** Stored data follows **

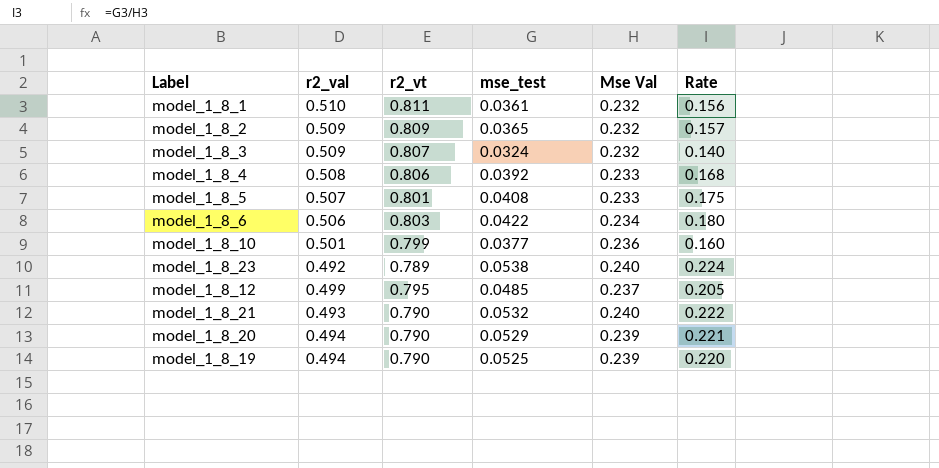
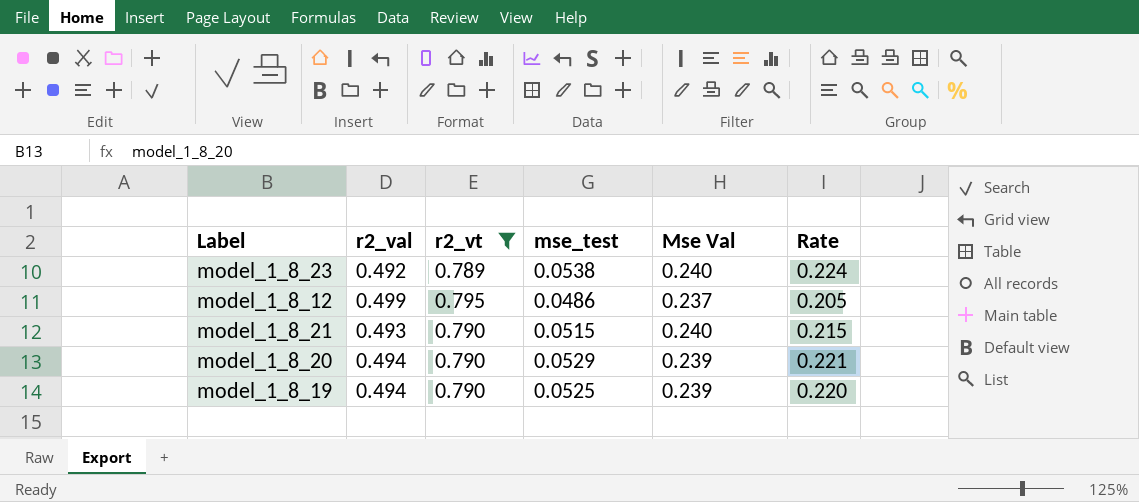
filter: none -> r2_vt <= 0.795
model_1_8_12 | mse_test: 0.0485 -> 0.0486
model_1_8_21 | mse_test: 0.0532 -> 0.0515
model_1_8_21 | Rate: 0.222 -> 0.215

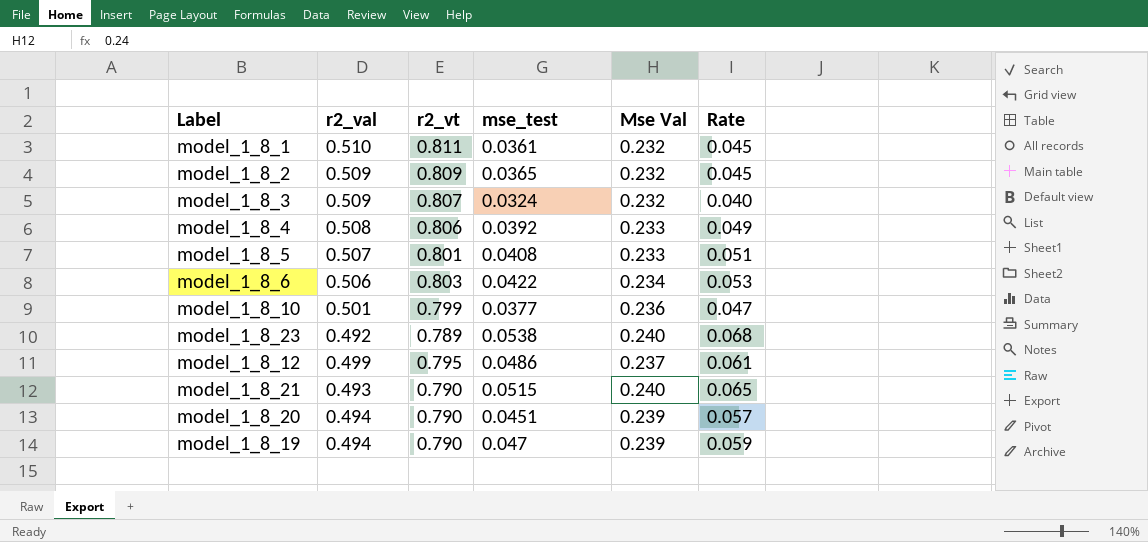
filter: r2_vt <= 0.795 -> none
column Rate | formula: [mse_test] / [Mse Val] -> [mse_test] / [r2_vt]
model_1_8_20 | mse_test: 0.0529 -> 0.0451
model_1_8_19 | mse_test: 0.0525 -> 0.047

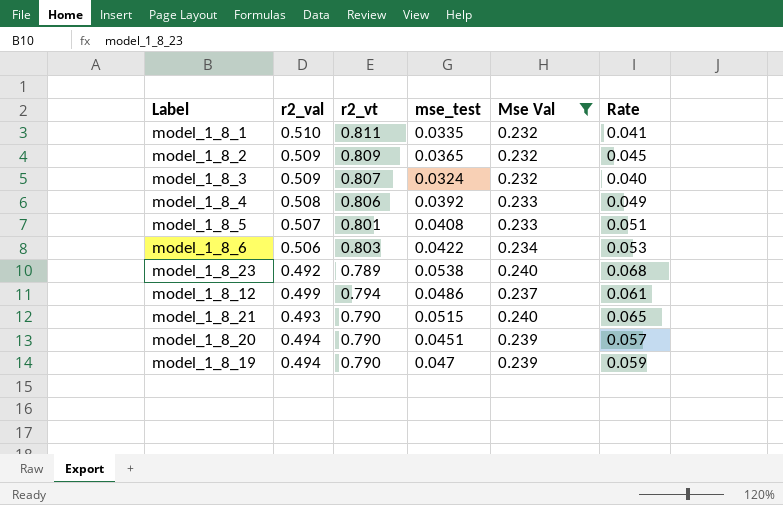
filter: none -> Mse Val != 0.236
model_1_8_1 | mse_test: 0.0361 -> 0.0335
model_1_8_1 | Rate: 0.045 -> 0.041
model_1_8_12 | r2_vt: 0.795 -> 0.794

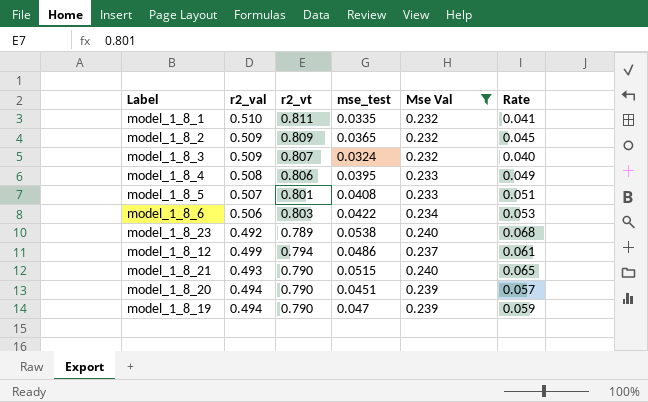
model_1_8_4 | mse_test: 0.0392 -> 0.0395

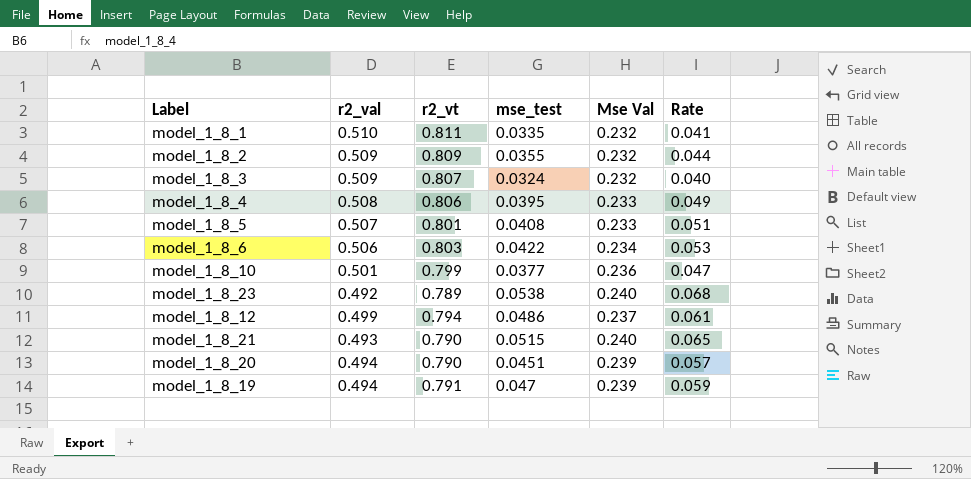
filter: Mse Val != 0.236 -> none
model_1_8_2 | mse_test: 0.0365 -> 0.0355
model_1_8_2 | Rate: 0.045 -> 0.044
model_1_8_19 | r2_vt: 0.790 -> 0.791

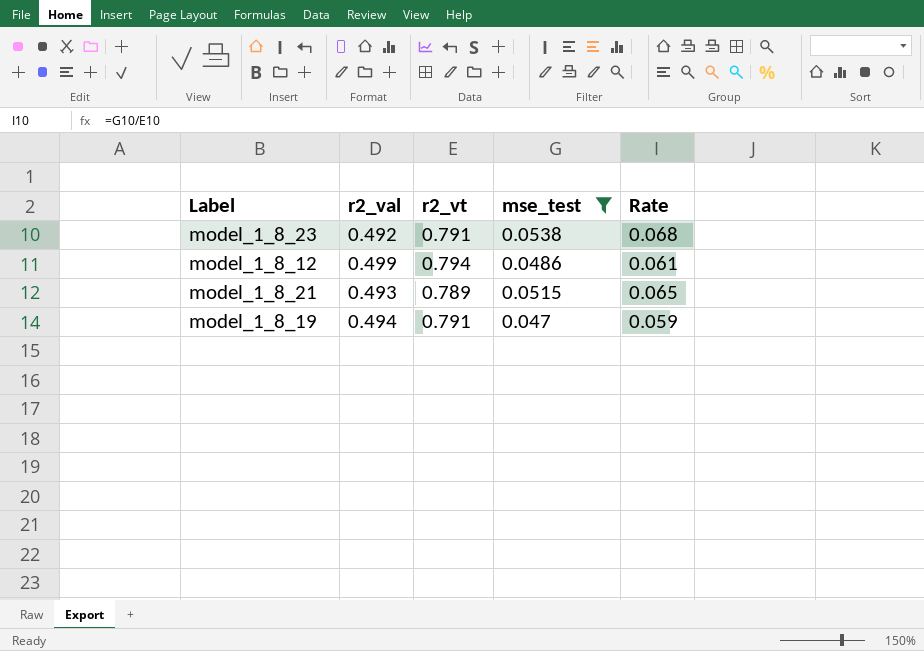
filter: none -> mse_test >= 0.047
column Mse Val | position: 5 -> none
model_1_8_23 | r2_vt: 0.789 -> 0.791
model_1_8_21 | r2_vt: 0.790 -> 0.789

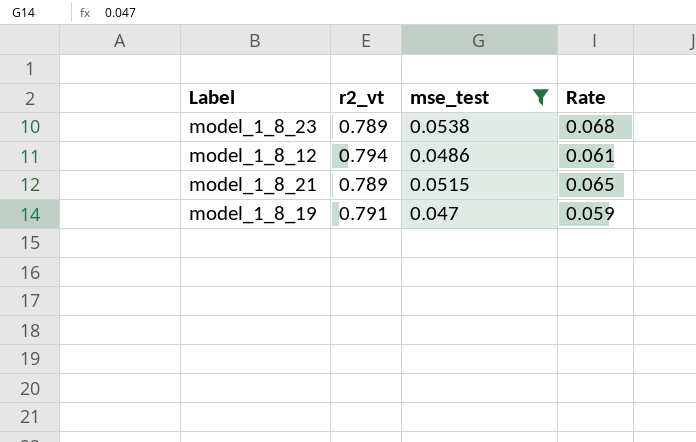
column r2_val | position: 2 -> none
model_1_8_23 | r2_vt: 0.791 -> 0.789

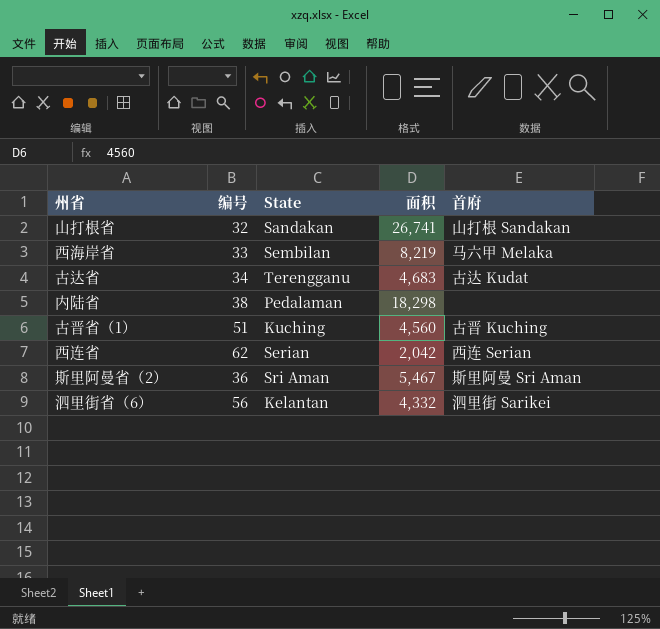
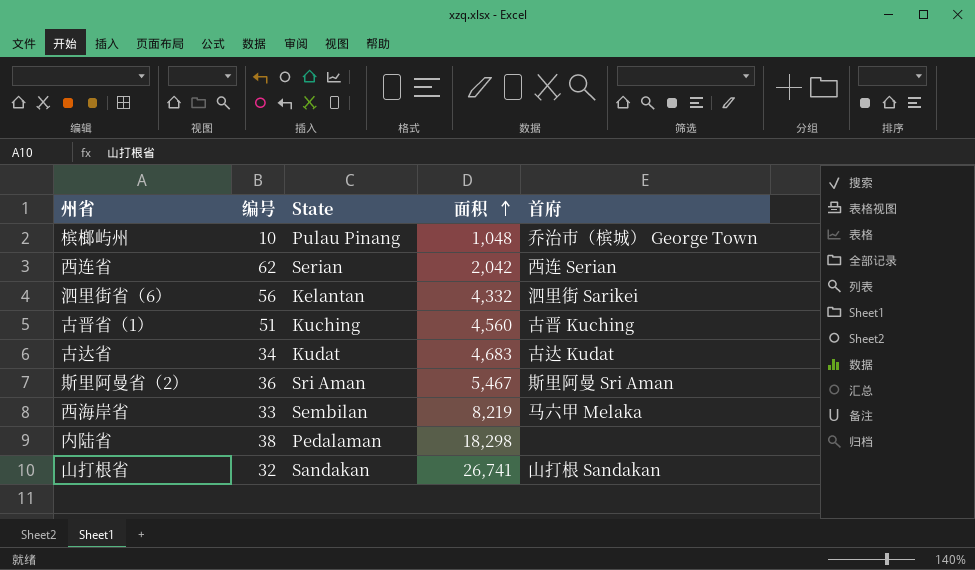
row order: none -> 面积 ascending
row 槟榔屿州: none -> 10 | Pulau Pinang | 1,048 | 乔治市（槟城） George Town
古达省 | State: Terengganu -> Kudat

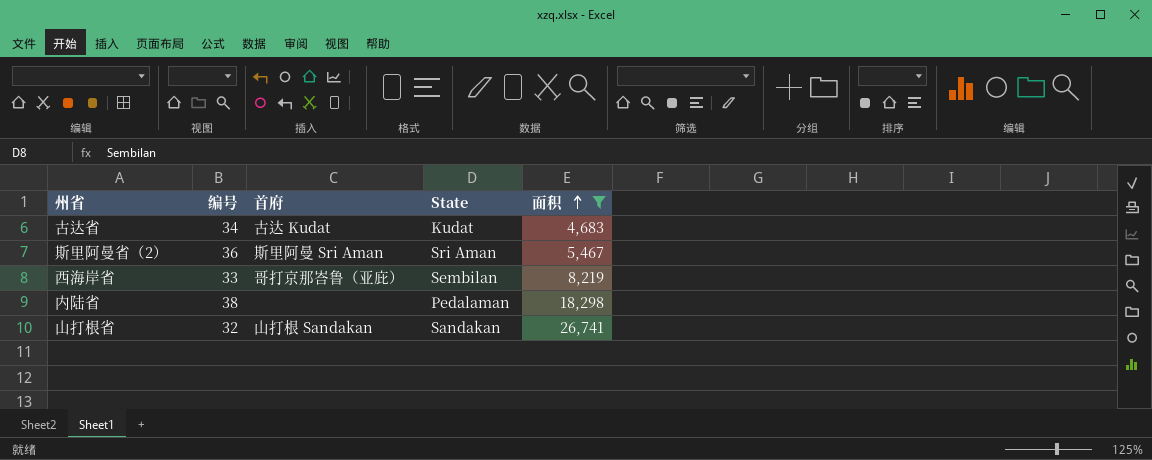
filter: none -> 面积 >= 4,683
column 首府 | position: 5 -> 3
西海岸省 | 首府: 马六甲 Melaka -> 哥打京那峇鲁（亚庇）

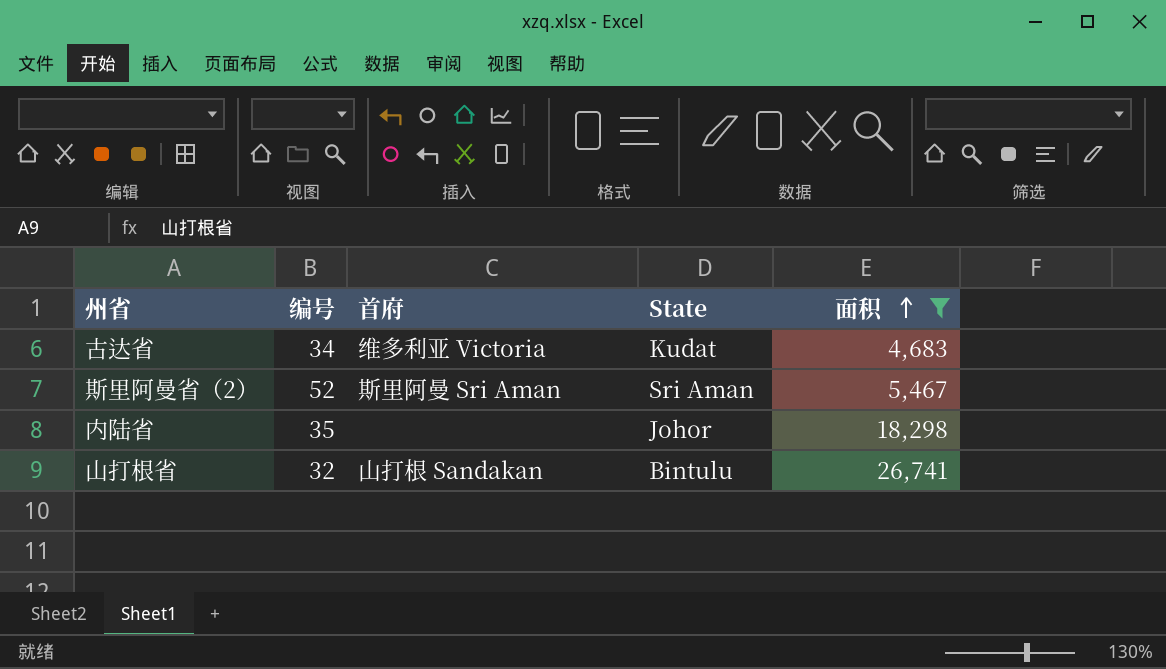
row 西海岸省: 33 | 哥打京那峇鲁（亚庇） | Sembilan | 8,219 -> none
古达省 | 首府: 古达 Kudat -> 维多利亚 Victoria
斯里阿曼省（2） | 编号: 36 -> 52
内陆省 | 编号: 38 -> 35
内陆省 | State: Pedalaman -> Johor
山打根省 | State: Sandakan -> Bintulu

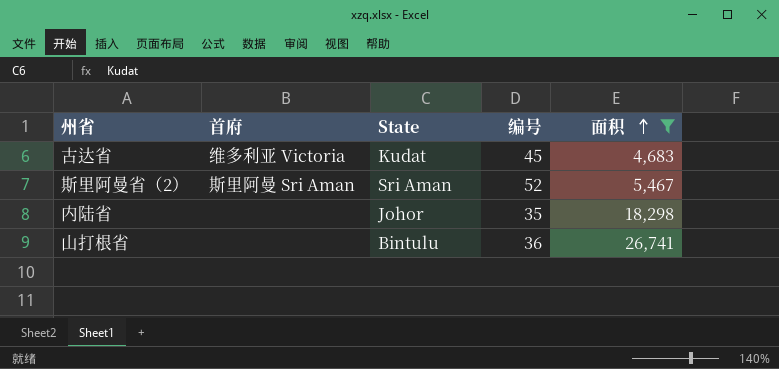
column 编号 | position: 2 -> 4
古达省 | 编号: 34 -> 45
山打根省 | 首府: 山打根 Sandakan -> none
山打根省 | 编号: 32 -> 36

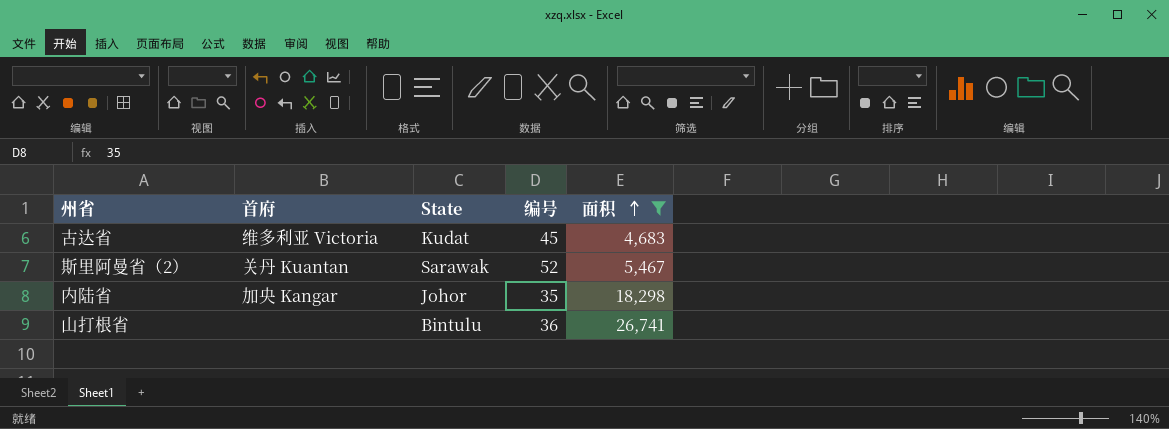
斯里阿曼省（2） | 首府: 斯里阿曼 Sri Aman -> 关丹 Kuantan
斯里阿曼省（2） | State: Sri Aman -> Sarawak
内陆省 | 首府: none -> 加央 Kangar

** End of Stored data **

> [Task item]:
Check each line of the data above for the string "Kudat" and report only how many lines have it.

> [Finished exercise]:
2